Personal information
- Nationality: German
- Discipline: Show jumping
- Born: 2 December 1997 (age 28)

Medal record
Equestrian
Representing Germany
World Championships
| Gold medal – first place | 2026 Aachen | Team jumping |
European Championships
| Bronze medal – third place | 2025 La Coruña | Team jumping |

= Sophie Hinners =

German equestrian

Sophie Hinners (born 2 December 1997) is a German equestrian. She was a gold medalist with the German show jumping team at the 2026 FEI World Championships.

==Career==
Hinners started riding horses in childhood. She had an apprenticeship with Hergen Forkert in Germany.
Having been based in the Netherlands in the early part of her career working at Emile Hendrix trading and training stable in Baarlo, she returned to Germany and was based in Pfungstadt. In 2024, she won a 5* Grand Prix for first time in Verona, on Iron Dames My Prins.
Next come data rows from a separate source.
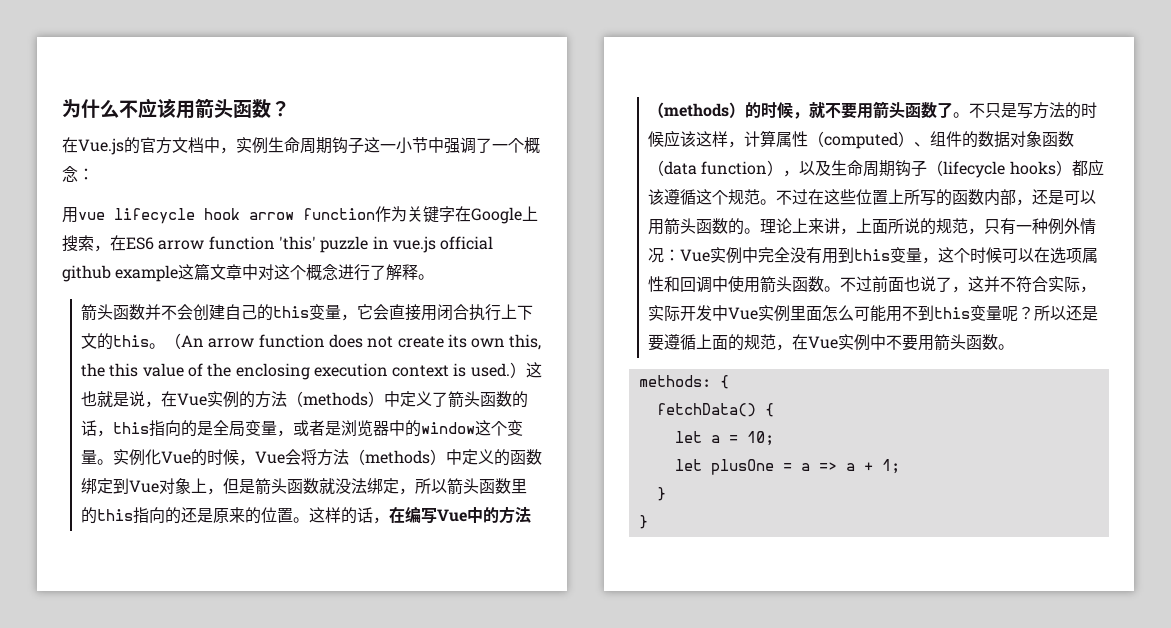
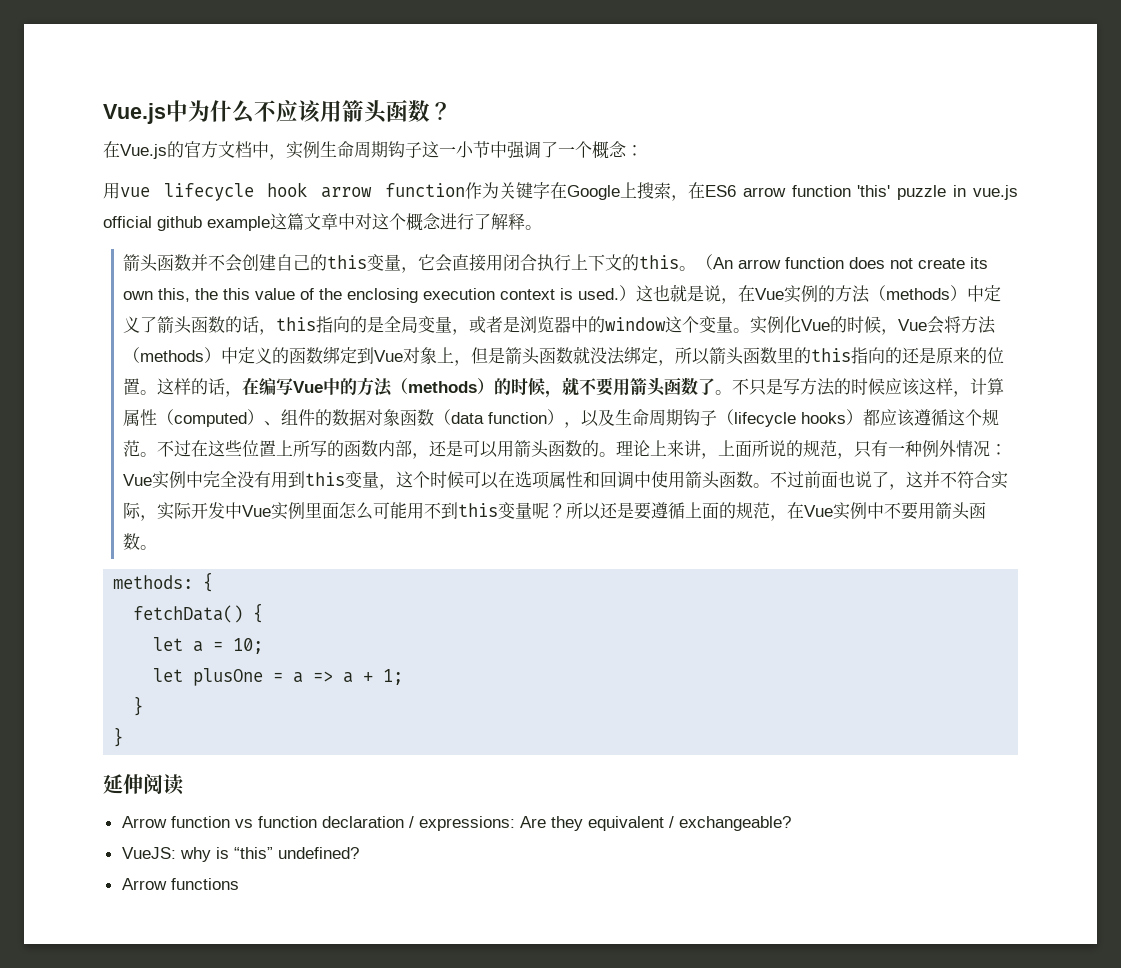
(62, 108) none -> [103,100,188,124] Vue.js中
(648, 522) none -> [103,774,184,795] [121,816,791,831] [121,847,359,862] [121,878,239,890] // 延伸阅读 // Arrow function vs function declaration / expressions: Are they equivalent / exchangeable? // VueJS: why is “this” undefined? // Arrow functions

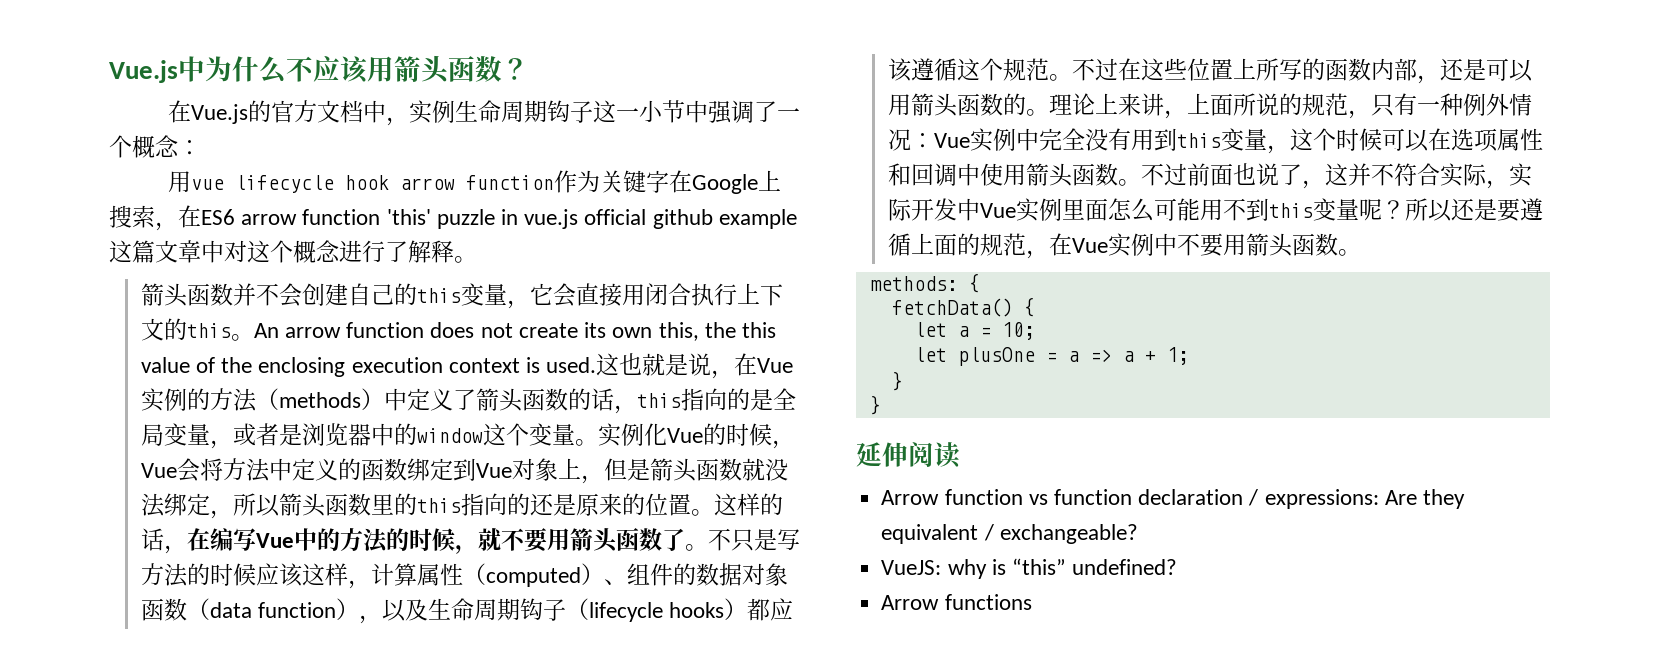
[696,254,714,270] （ -> (254, 337) none
[619,285,637,301] ） -> (597, 365) none
[123,347,222,363] （methods） -> (270, 470) none
[391,378,495,395] （methods） -> (388, 540) none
In doing so, she became the first-ever female winner of the Italian leg of the FEI World Cup series.

Riding Iron Dames My Prins for Germany she was a bronze medalist at the European Show Jumping Championships in 2025 in La Coruña, Spain, in the team jumping competition. Throughout 2025, she had 14 clear rounds in FEI Nations Cup competition, aboard three different horses, earning the title of ‘Ms. Nations Cup 2025’, and finishing the year with two more than Great Britain's Ben Maher with 12 clear rounds and Paris Olympic champion Christian Kukuk in third with nine.

In May 2026, she placed third at CHIO Aachen at the May in the Rolex Grand Prix on Iron Dames Singclair. In August, she was a gold medalist with the German team at the 2026 FEI World Championships in Aachen. 2026.